Whats

Whats Jokes

Onion

What’s the difference between an onion and a photo of a dead relative? Nothing, they both make you cry when you look at it.

Baby

What's worse than 1 tree with 10,000 dead babies on it?

1 baby on 10,000 trees.

Baby

What's the difference between an onion and a dead baby?

The baby doesn't cry when you chop it.

Footwear

What did the shoe say to the other shoe?

Nothing, it was tied up in another conversation.

Rainbow

What did the rainbow say to the other rainbow?

Nothing, it was feeling blue.

Son

Son: I heard mom got stung by a few bees this morning. Is she ok? Hospital?

Dad: She's ok now, no hospital.

Dad: She had to take the deep penis.

Son: Umm...... WHAT!?

Dad: I had to inject her with an EPIC PENIS.

Dad: Oh for god's sakes.

Dad: Epi Pen.

EpiPen

Son: I heard mom got stung by a few bees this morning. Is she ok? Hospital?

Dad: She's ok now, no hospital.

Dad: She had to take the deep penis.

Son: Umm...... WHAT!?

Dad: I had to inject her with and EPIC PENIS.

Dad: Oh, for God's sakes.

Dad: Epi Pen.

Bro

My step bro thought I was single and tried to take me, but I said, "I'm take." And guess what he did? He cried.

Why? Why would you do that?

Wave

Me: That’s a good WAVE.

Friend: I SEA it.

Wave: Doesn't break for us to surf on.

Me: I was SHORE it would be good.

Friend: I SEA what you did there.

Canyon

What did one canyon say to the other?

You stay here, I'm gonna rise up on ahead.

Bike

What’s pink, rusty, and covered in cobwebs?

Madeline McCann's bike.

Trump

What's so wrong about Trump being in office?

He steals all the cats.

Octopus

What does your mother look like after I had sex with her eight times? An octopus.

Mug

What do you call a cup with a handle?

A mug!

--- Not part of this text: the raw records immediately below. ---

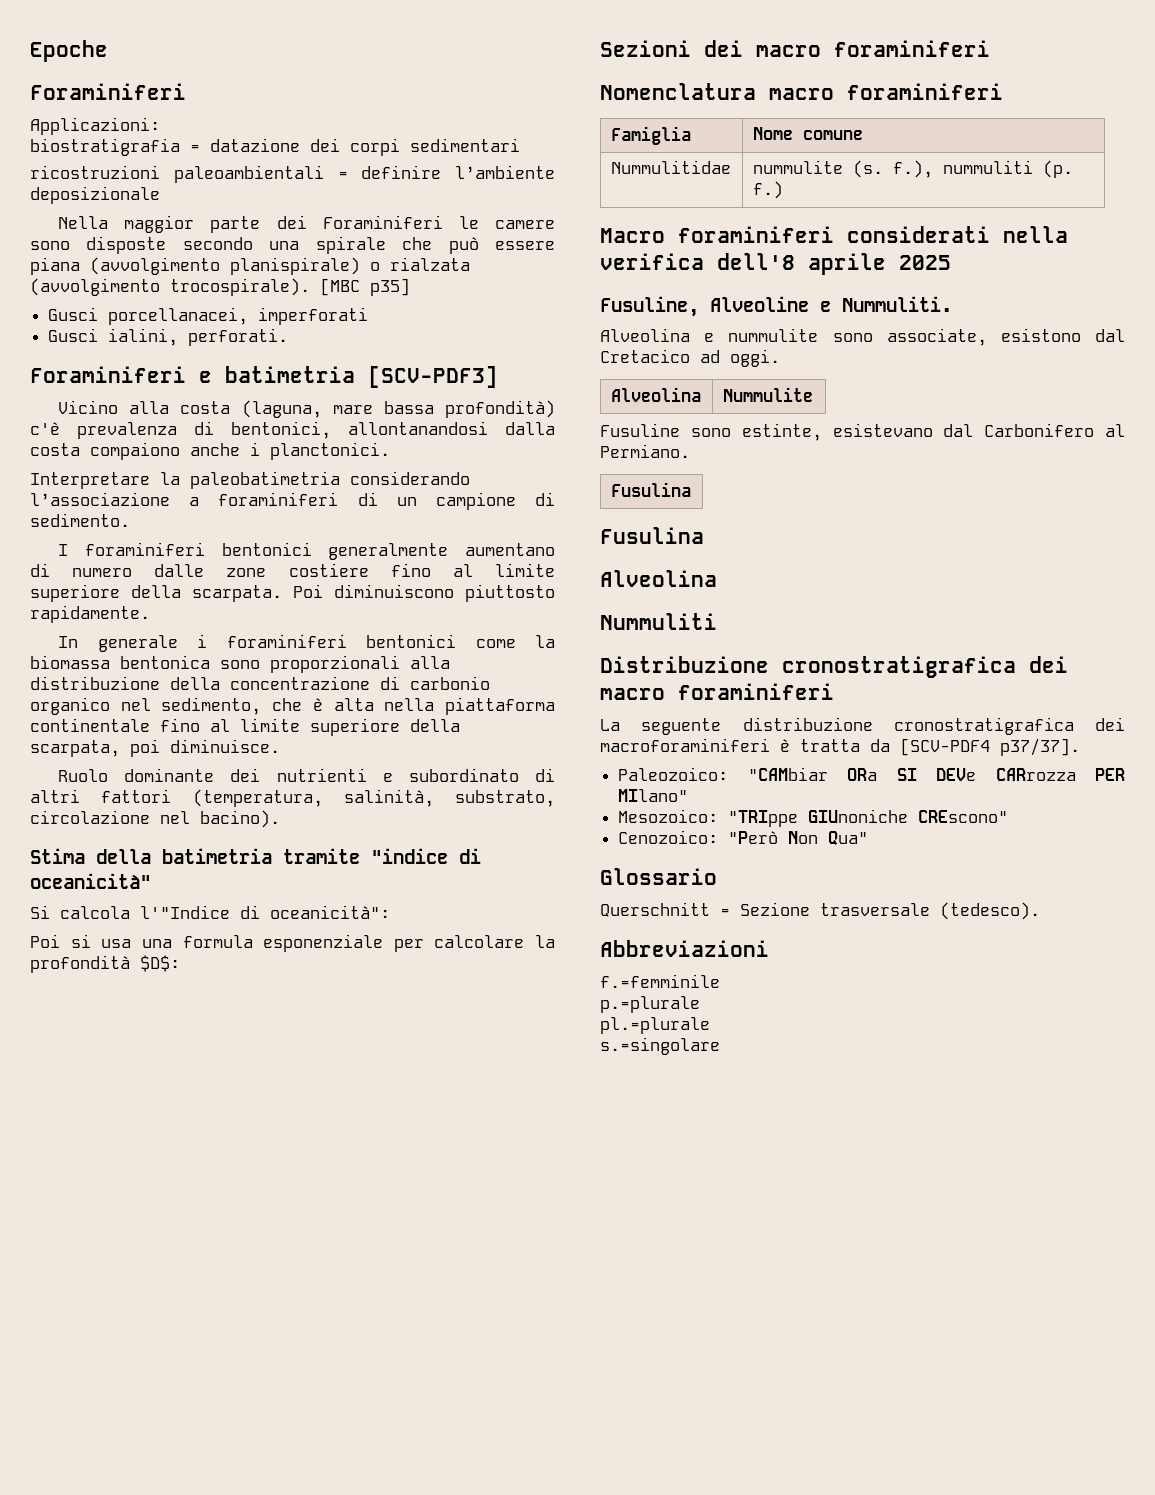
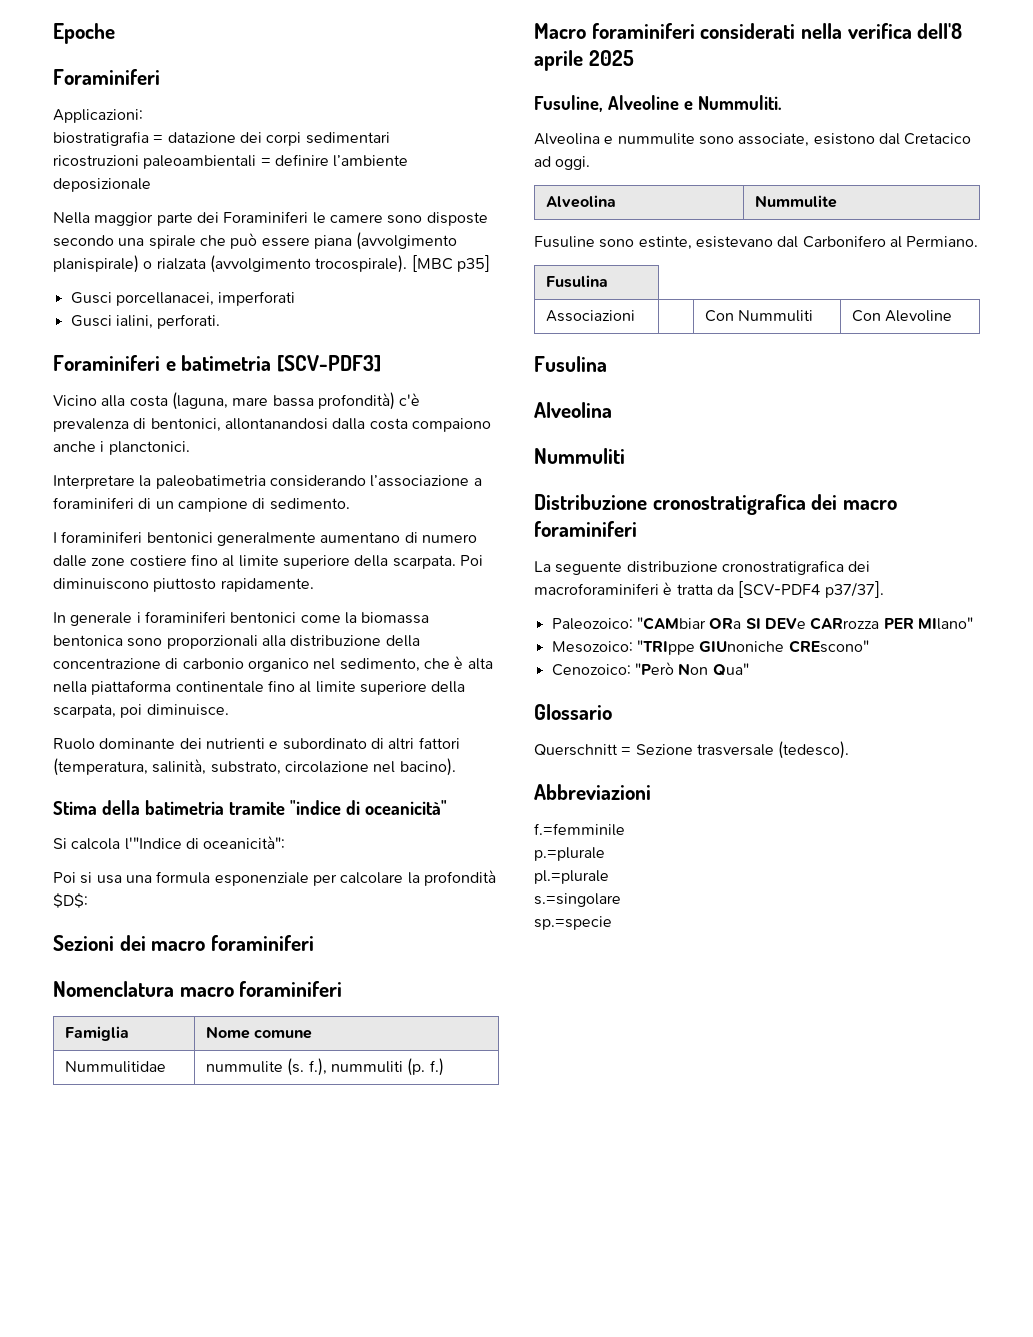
+ Associazioni | | Con Nummuliti | Con Alevoline
+ sp.=specie

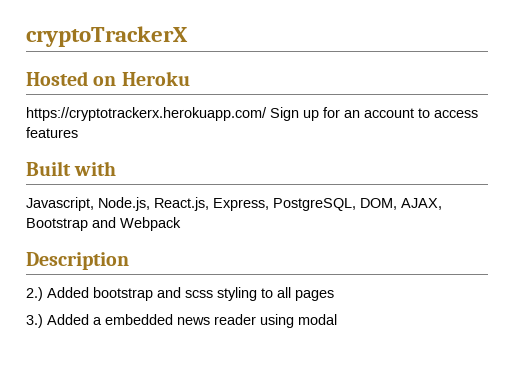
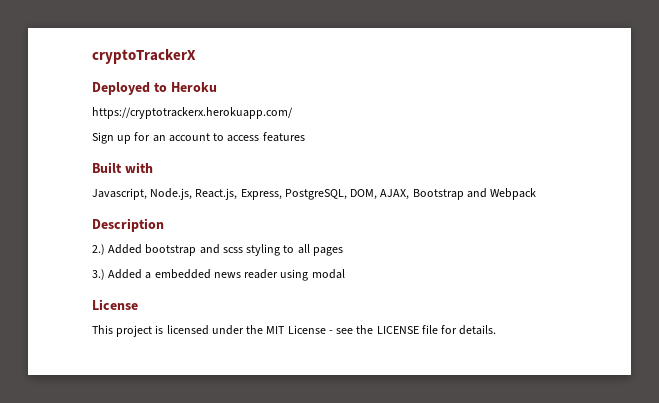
- Hosted on Heroku
+ Deployed to Heroku
- https://cryptotrackerx.herokuapp.com/ Sign up for an account to access features
+ https://cryptotrackerx.herokuapp.com/
+ Sign up for an account to access features
  3.) Added a embedded news reader using modal
+ License
+ This project is licensed under the MIT License - see the LICENSE file for details.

HAHA ha... My parents just got a divorce :(

Difference

What's the difference between a humorous bully and a small van driver?

One takes the Mickey, the other takes the Minnie.

Skeleton

Two skeletons meet at the graveyard at noon.

"What the heck are you doing here?"

"I couldn't sleep."

Sex

The teacher asks her class, "What is sex?" and Little Jonny stands up and says, "Sex is the temptation caused by the sensation when a boy sticks his location into a girl's destination. Did you get my explanation or do you need a demonstration?" and the teacher fainted.